We Call It a Draw

We arrive at Mburo in time for a brief game drive. Right on cue we see a leopard. Remarkably hard to see in Tanzania and Kenya, this leopard takes center stage just as we drive up. 

Mihingo Lodge has just opened. Overlooking Mburo National Reserve it is a candidate for Architectural Digest. It sits high up on a rock outcropping with a 360º view of the savannah below. In the distance you can see Lake Mburo. In the dying light of an African afternoon the scene is right out of Out of Africa. A married couple built the lodge. The architect/husband, Ralph, designed it to be as green as possible what with solar paneling for electricity and rainwater reservoirs.  Ben, our guide, tells me that the lodge is excellent. This is important for the enterprise.  If the guides like it, then it will be a winner. Ben says there is only one problem: water.  He worries there won’t be enough.

Ralph’s wife, Suny, runs the place. If Ralph is the architect, she is the contractor. She worries that the trains won’t run on time.  In other words will our wake up beverage arrive precisely at 6:30am? Will we get hot chocolate when we ordered coffee? I can’t blame her for wanting the service to match the décor. She worries because most of her employees, drawn from nearby villages, have never used a salad fork or folded a serviette. Frankly, if I order hot chocolate and get hot tea, my world won’t come to an end.  But Suny doesn’t know that.  So she worries.

As soon as we arrive at the lodge, my women companions are all over the terrace, snapping pictures from every angle. They do not spare themselves a moment to sit and look out over the expanse of savannah unrolling below them until every vista has been captured in pixels. They go about their task as if it were a civic duty and they were model citizens.

In the evening a young woman with a lantern escorts us to our tents. We need a guide. The individual tent/rooms are scattered about in a heavily treed area. It would be easy to get lost. I stare at the path trying to
 avoid a misstep in the near dark. A small snake, eight inches long, appears in front of me. Its slender body is twisted into a series of S’s. As it wriggles across the path, I think what a tough life a snake has, only one lung, practically blind and legless.  Then I think, this could be a baby Egyptian cobra. Why am I feeling sorry for it? I point it out to our guide. She picks up a rock and throws it at the snake.  Now I’m feeling sorry for it again.

Our room/tent is luxurious.
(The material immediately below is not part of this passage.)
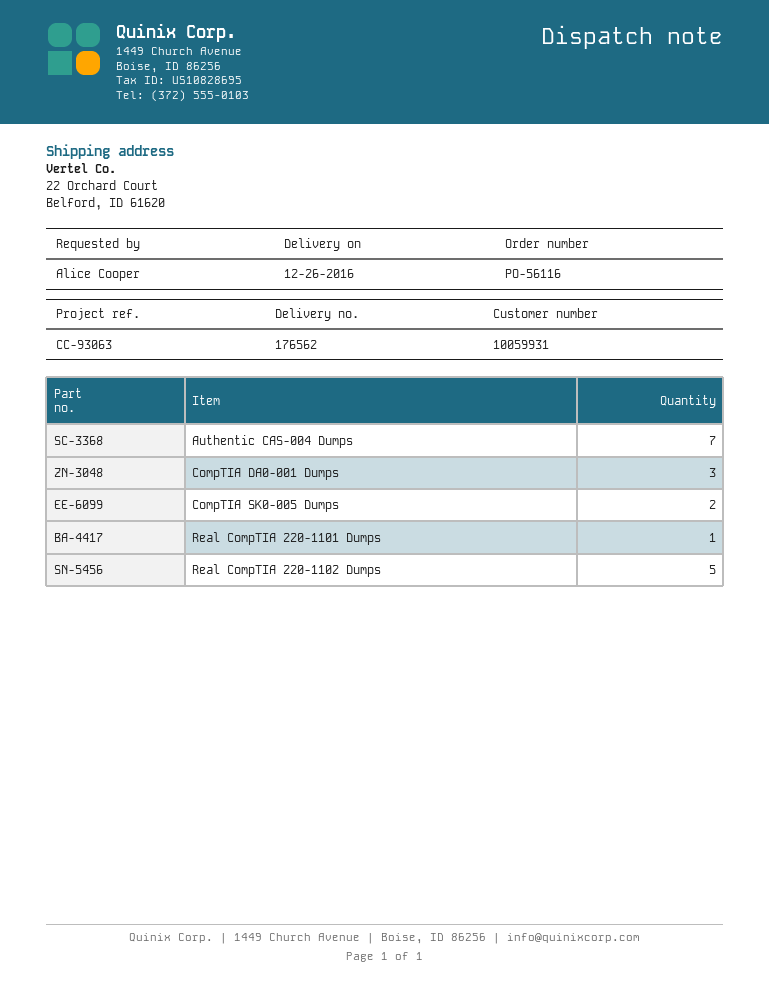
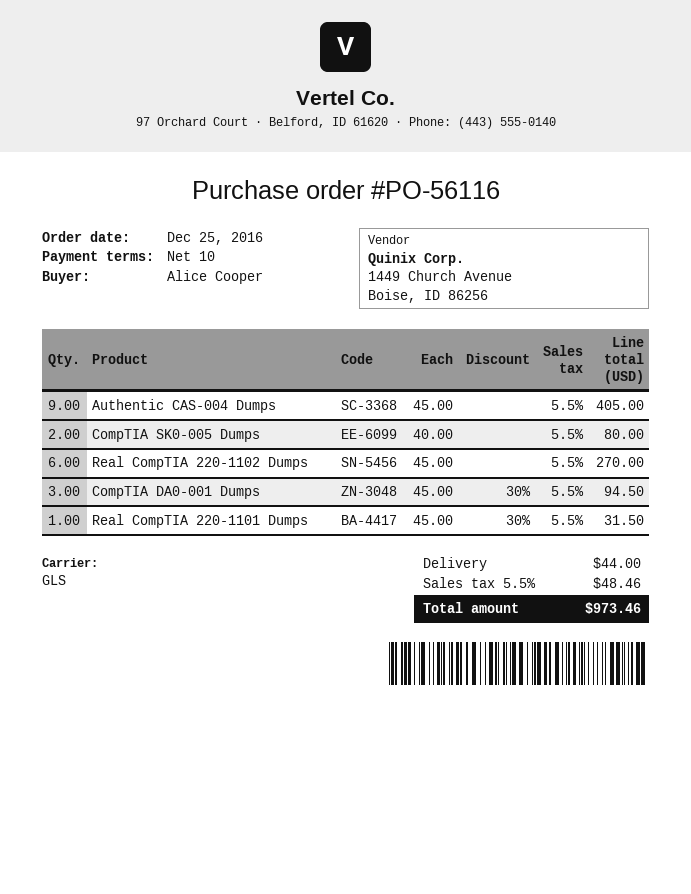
Authentic CAS-004 Dumps: 7 -> 9
Real CompTIA 220-1102 Dumps: 5 -> 6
Two huge double beds, a closet, a porch overlooking a tree that is alive with vervet monkeys. The bathroom is as large as the bedroom. It has a fine shower, a separate john, an electric light with a globe-shaped shade. Running around the outside of the lampshade like a horse at Hialeah racetrack is a spider the size of a mouse. I can hear the pitter-pat of its eight legs drumming against the shade. It is so loud I look outside first, thinking some small animal, a duiker, perhaps, is running up the path.

First a snake and now a spider the size of my fist.  I am too tired to be upset.  I pour myself the last of my scotch, sit on the veranda and stare at the monkeys. They are sitting nervously in the branches of their tree staring back at me.  As night finally falls, we call it draw.